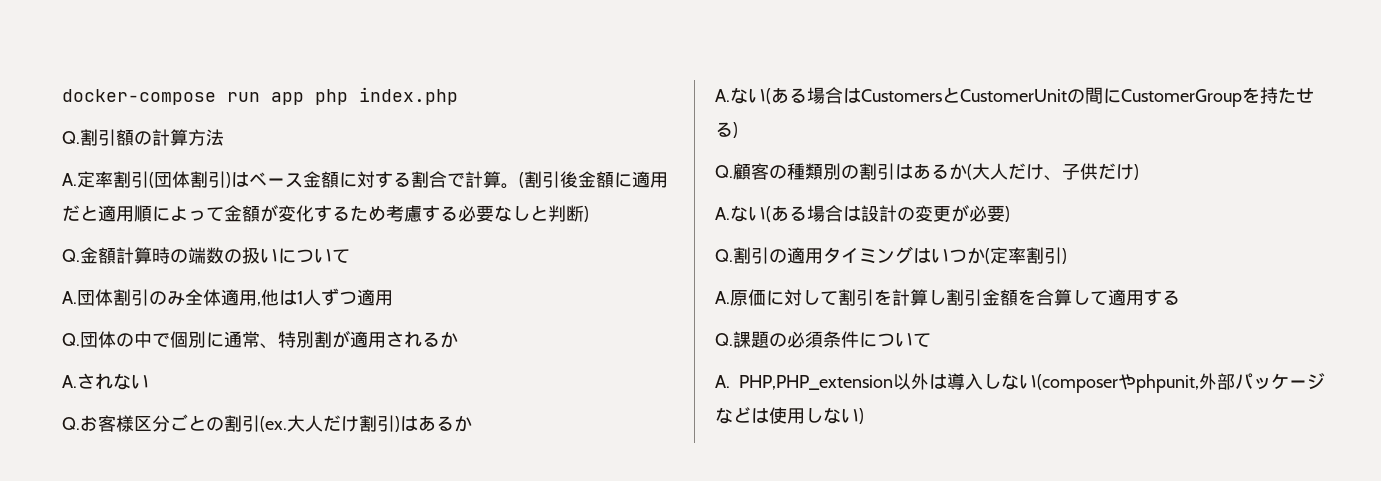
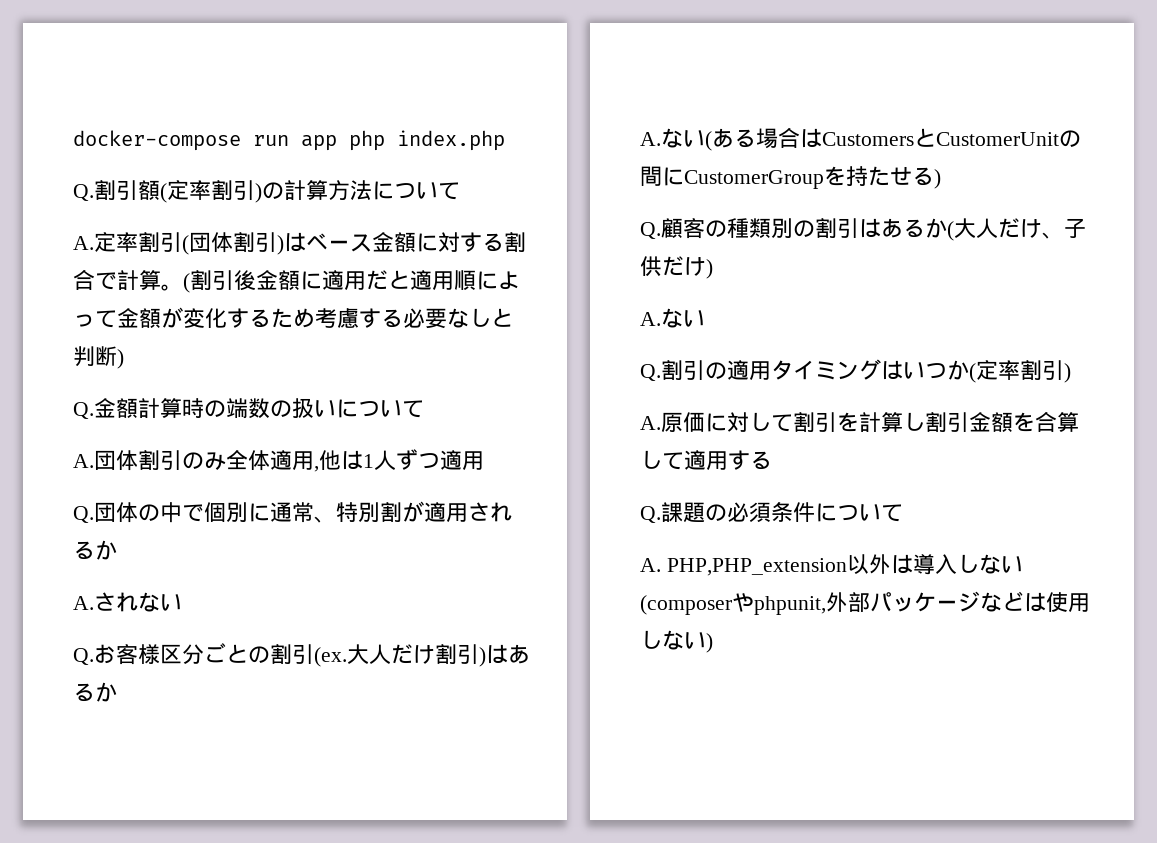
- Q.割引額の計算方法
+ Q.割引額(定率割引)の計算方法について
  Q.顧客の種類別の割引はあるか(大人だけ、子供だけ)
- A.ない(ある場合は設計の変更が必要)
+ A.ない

§ TO DO
In the copy, include every line of the entries above exactly and none of the pictures.

§ RESPONSE FOR THIS EXERCISE
- Q.割引額の計算方法
+ Q.割引額(定率割引)の計算方法について
  Q.顧客の種類別の割引はあるか(大人だけ、子供だけ)
- A.ない(ある場合は設計の変更が必要)
+ A.ない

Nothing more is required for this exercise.